If you are a large enterprise, most of the platform decisions are already made. Instead, it mostly revolves around what is already there and what your in house developers know. Most older companies that need large applications create this by using Java or .NET. They are mostly remnants of a relationship with Microsoft , IBM or Oracle . If you are not a Fortune 500 company, there is very little reason to pick, .NET or Java – unless that’s the only language you know.
It’s important to have an elastic architecture for your application. This will enable immediate responses to traffic spikes or failures.
Ruby is a good option for creating prototypes, but scalability has been a concern. The alternative would be to migrate to Java or something similar. It is because of this that not very many large applications use Ruby. Some see it is a well structured framework that can support scaling from small to medium, but requires some effort for scaling large.

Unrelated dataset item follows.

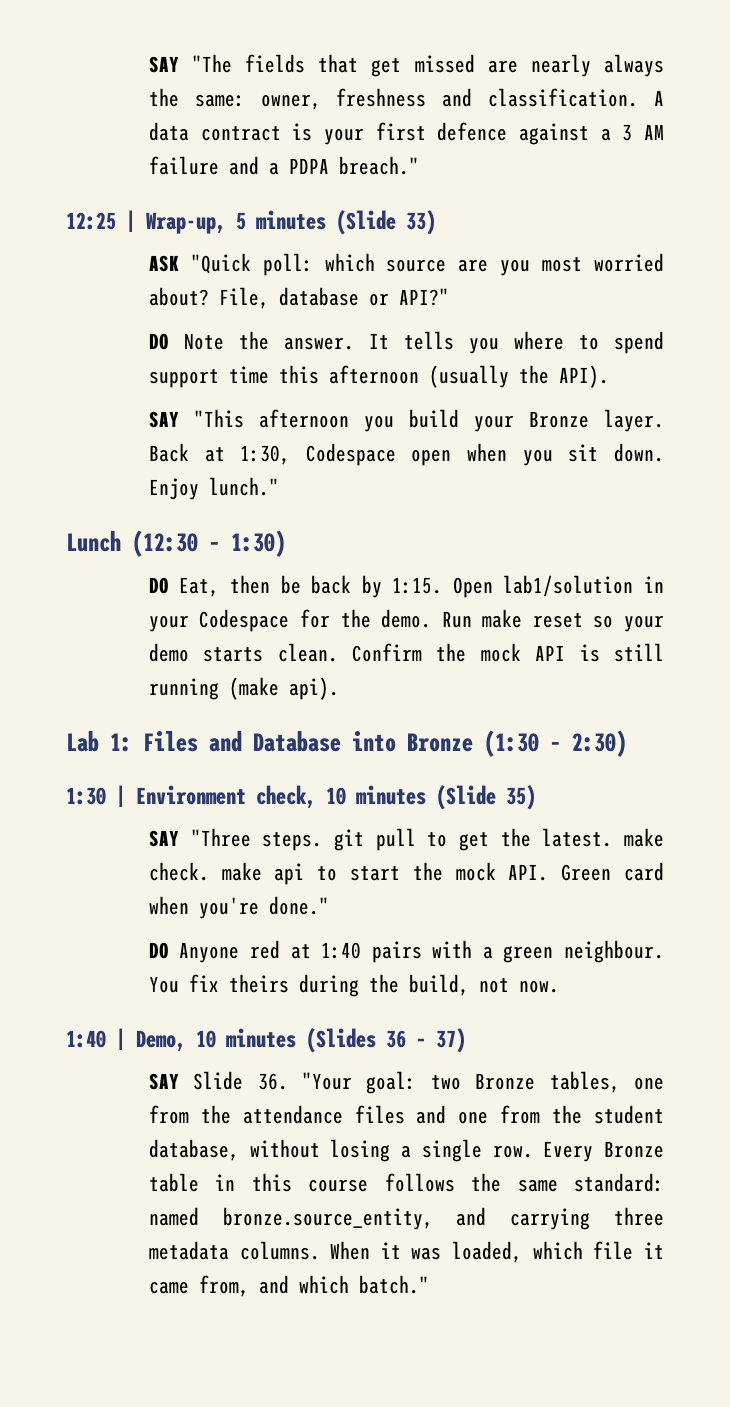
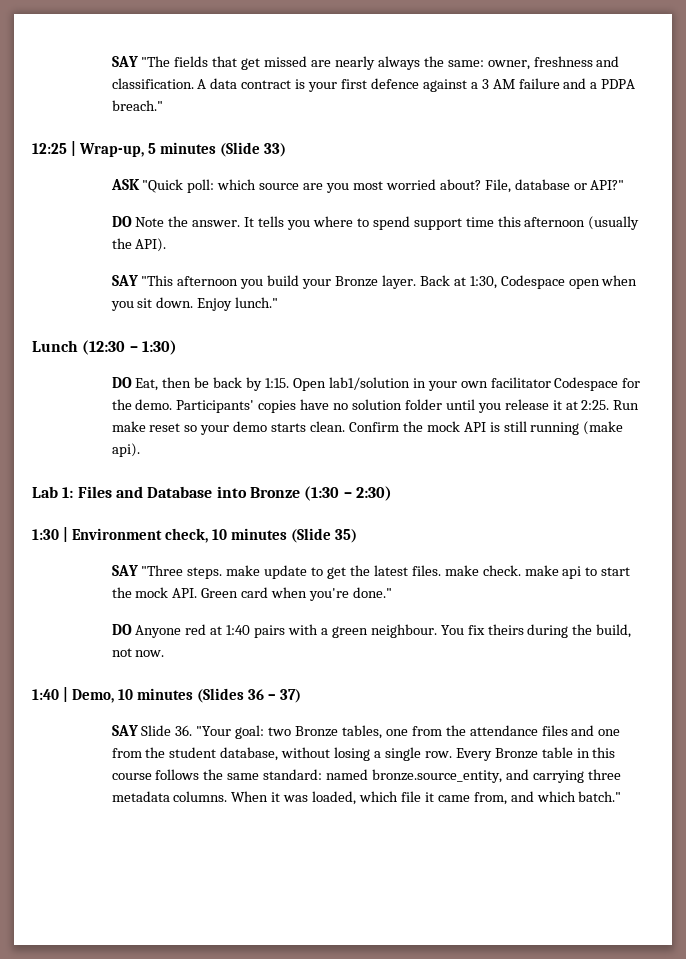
- Open lab1/solution in your Codespace for the demo.
+ Open lab1/solution in your own facilitator Codespace for the demo.
+ Participants' copies have no solution folder until you release it at 2:25.
- SAY "Three steps. git pull to get the latest. make check. make api to start the mock API. Green card when you're done."
+ SAY "Three steps. make update to get the latest files. make check. make api to start the mock API. Green card when you're done."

Ruby on Rails is an open source framework optimized for programmers by fueling productivity. Instead of taking weeks or months, the applications can instead take days to produce. As Ruby on Rails is a local Chicago product, we do root for it. Ruby on Rails and other frameworks have come a long way over the years. While older versions may have had many issues with performance and scaling, they have since been improved.
However, the majority of web applications run on PHP. Most large consumer sites like Facebook and YouTube are running on Lamp (Linux, Apache, MySQL, PHP). These companies, along with large open source communities, contribute significantly to new frameworks and improvements. PHP has more programmers than any web language, so normally it is easy to find people who know what they are doing, which is always beneficial. Even if you plan to grow as big as Facebook , scalability is not an issue with free solutions like Hadoop and Cassandra.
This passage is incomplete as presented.